To avoid confusion in reporting variants and exchanging information, all variants are accurately described according to the nomenclature of the Human Genome Variation Society (HGVS), an international standard nomenclature.

Accurate variant interpretation is implemented by integrating various types of databases such as disease-specific databases, variation distribution databases, etc.

Pathogenicity interpretation of mutations is provided by applying the pathogenicity determination guidelines for gene mutations announced by the American Society of Medical Genetics (ACMG), Society of Molecular Pathologists (AMP), Society of Clinical Oncology (ASCO), and Society of Pathologists (CAP).

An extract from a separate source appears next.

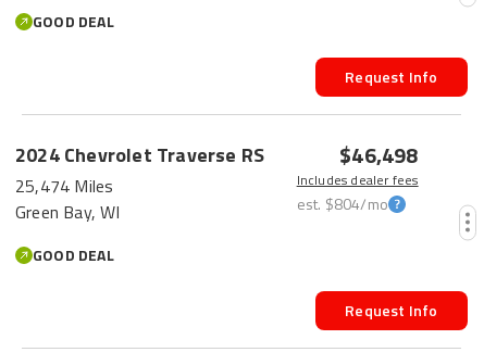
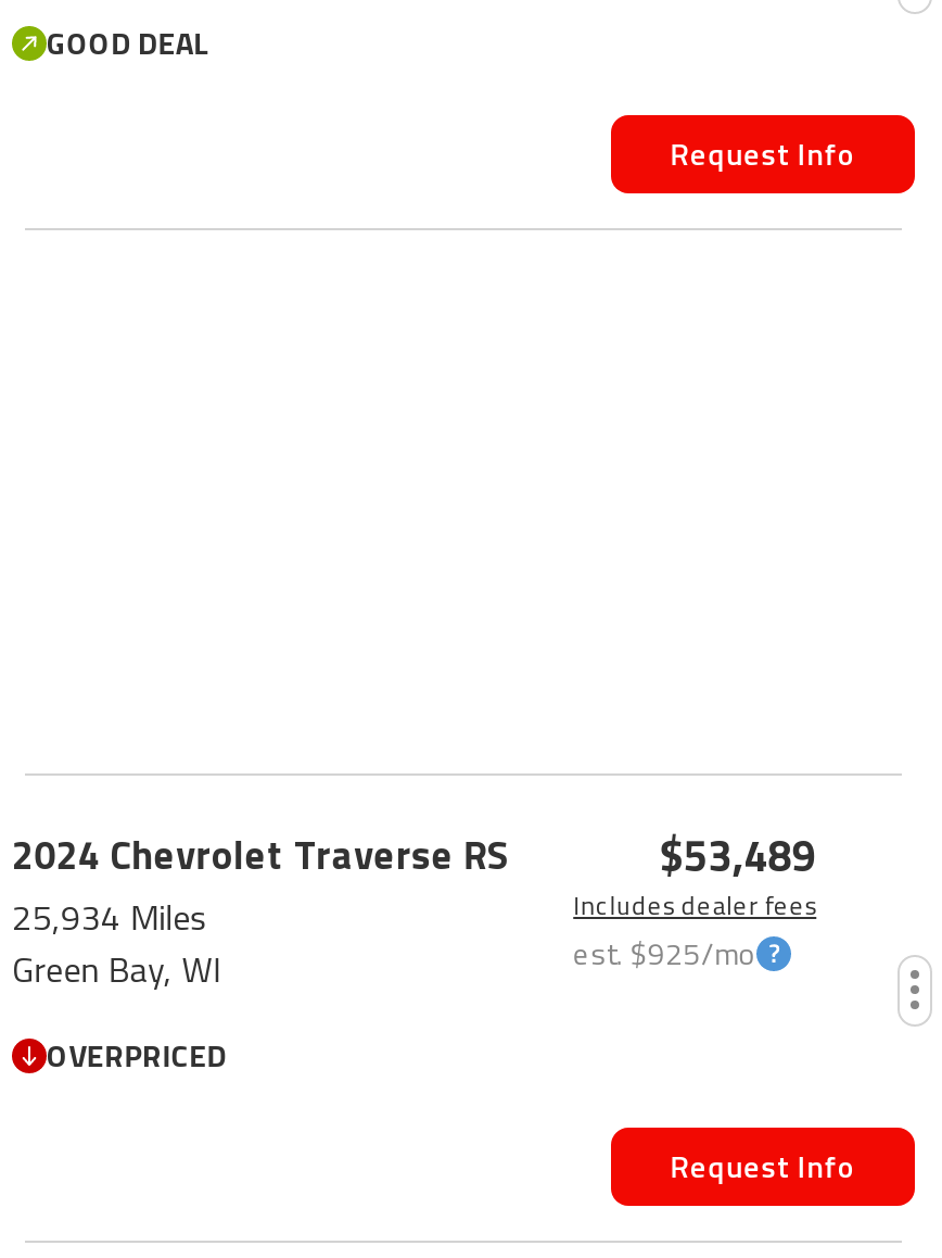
[340,138,418,172] $46,498 -> [659,821,816,889] $53,489
[15,173,114,199] 25,474 Miles -> [12,891,208,943] 25,934 Miles
[297,192,388,215] est. $804/mo -> [573,929,756,974] est. $925/mo
[33,243,114,266] GOOD DEAL -> [47,1032,227,1078] OVERPRICED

Challenges in Variation Interpretation

There is little difficulty in the pathogenic interpretation of variants or genes that have already been extensively researched.

However, it is still challenging to interpret variants that have not been researched and therefore do not have much information available.

Machine learning to address such challenges in variation interpretation

As machine learning technology advances, this technology can be applied to variant interpretation as well.

Even for variants with little information, pathogenic prediction is possible by applying a self-developed machine learning model.